On April 6, 2017, the IRS posted on IRS.gov the U.S. Model Competent Authority Arrangement for the exchange of Country by Country Reports (CbCR), for both double tax treaties and tax information exchange agreements (TIEAs). As anticipated, the model arrangement follows closely the language of the Multilateral Competent Authority Agreement on the Exchange of Country-by-Country Reports (CbC MCAA) that has been signed by 57 countries, but not the United States. Because the United States is not a party to the multilateral agreement, the IRS must reach bilateral agreements with individual treaty and TIEA partners in order to establish an automatic exchange of the CbCR when such exchanges are expected to begin, sometime between December 31, 2017 and June 30, 2018.

Exchanges Allowed for Voluntary Filings

Although the U.S. Model CbC CAA is consistent in both format and content with the multilateral agreement, several points should be noted. First, the model arrangement explicitly states that a CbC Report is intended to be first exchanged “with respect to Fiscal Years of MNE Groups commencing on or after January 1, 2016.” Yet the final U.S. regulations requiring the preparation of the CbCR on Form 8975 apply to “reporting periods of ultimate parent entities of U.S. MNE groups that begin on or after the first day of a taxable year of the ultimate parent entity that begins on or after June 30, 2016.”

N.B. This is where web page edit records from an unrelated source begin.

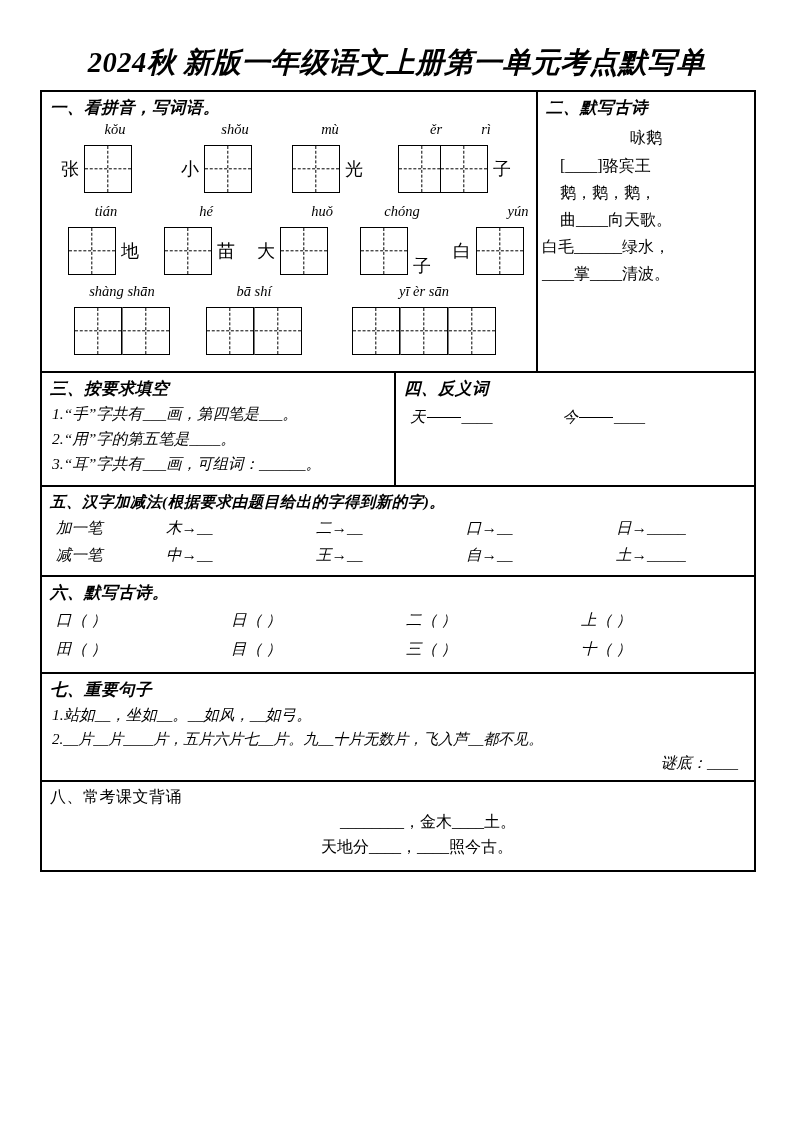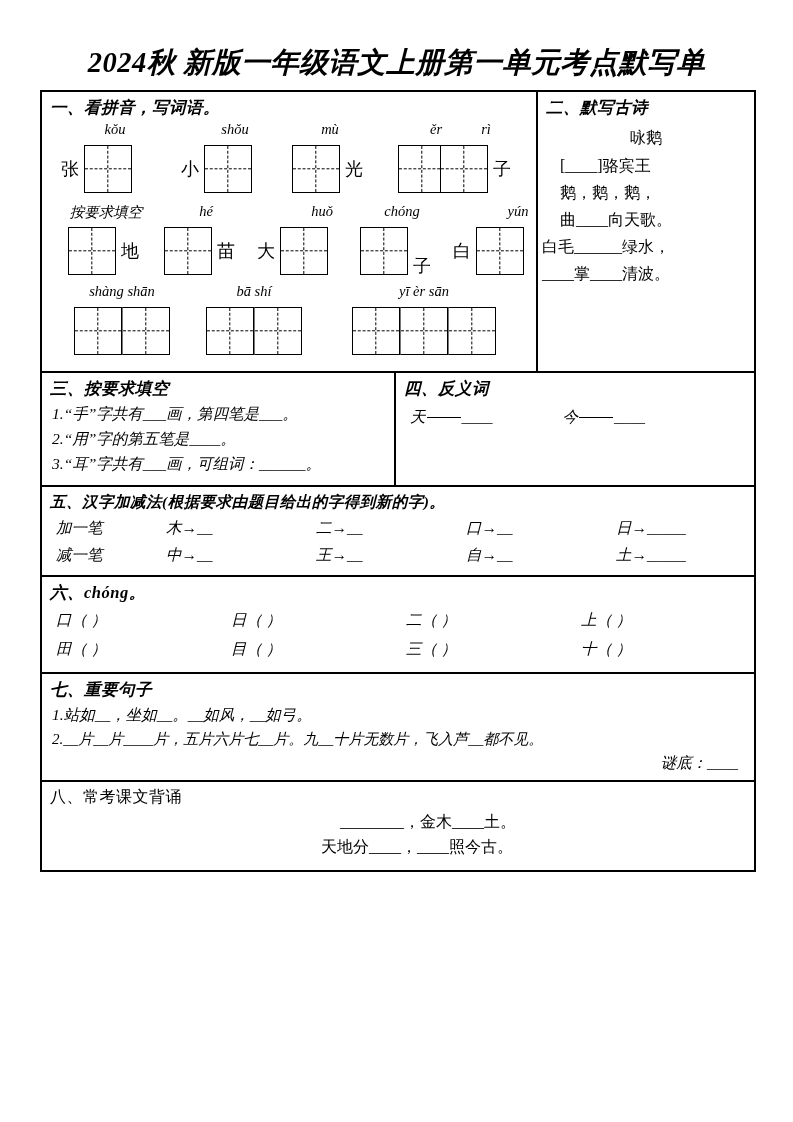--- a/index.html
+++ b/index.html
@@ -147,21 +147,21 @@
           </div>
           <div class="pyitem" style="left:398px;width:112px;margin-left:0;">
             <div class="pylab" style="top:-24px;left:-10px;">rì</div>
             <span class="tzg"></span>
             <span class="hz">子</span>
           </div>
         </div>
 
         <div class="pyrow" style="height:80px;">
           <div class="pyitem" style="left:26px;width:112px;">
-            <div class="pylab" style="top:-24px;left:-18px;">按要求填空</div>
+            <div class="pylab" style="top:-24px;left:-18px;">tián</div>
             <span class="tzg"></span>
             <span class="hz">地</span>
           </div>
           <div class="pyitem" style="left:122px;width:112px;">
             <div class="pylab" style="top:-24px;left:-14px;">hé</div>
             <span class="tzg"></span>
             <span class="hz">苗</span>
           </div>
           <div class="pyitem" style="left:210px;width:112px;">
             <div class="pylab" style="top:-24px;left:14px;">huǒ</div>
@@ -244,21 +244,21 @@
       <div class="grid-row">
         <span class="lab">减一笔</span>
         <span class="cell">中→__</span>
         <span class="cell">王→__</span>
         <span class="cell">自→__</span>
         <span class="cell wide">土→_____</span>
       </div>
     </div>
 
     <div class="band" style="padding-bottom:8px;">
-      <div class="sec-h">六、chóng。</div>
+      <div class="sec-h">六、默写古诗。</div>
       <div class="pair-row">
         <span class="pc">口（      ）</span>
         <span class="pc">日（      ）</span>
         <span class="pc">二（      ）</span>
         <span class="pc">上（      ）</span>
       </div>
       <div class="pair-row">
         <span class="pc">田（      ）</span>
         <span class="pc">目（      ）</span>
         <span class="pc">三（      ）</span>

Through a revenue procedure, Rev. Proc. 2017-23, I.R.B. 2017-7 (February 13, 2017), the IRS stated that, beginning on September 1, 2017, Form 8975 may be filed for an early reporting period (defined as a reporting period beginning on or after January 1, 2016), with the income tax return or other return as provided in the Instructions to Form 8975 for the taxable year of the ultimate parent entity of the U.S. MNE group with or within which the early reporting period ends. Despite this guidance, taxpayers were not sure whether these “early reporting period” forms would be exchanged with treaty or TIEA partners, or whether U.S. parented MNEs might be subject to local filing requirements in countries with such requirements. The model arrangement confirms that the IRS plans to exchange such forms, thereby avoiding local filing requirements for those countries where the arrangement is in place.

The question remains whether the IRS will succeed in obtaining bilateral agreements with treaty or TIEA partners before the first automatic exchanges would begin, but the model’s similarity to the CbC MCAA should make treaty partners that have signed the CbC MCAA more willing to enter into the separate bilateral agreements with the United States. And the wording of the Model CAA gives U.S. taxpayers comfort that where arrangements are signed the confidentiality protections of the applicable treaty or TIEA will apply to Forms 8975, including voluntarily filed forms, in the hands of the treaty or TIEA partner.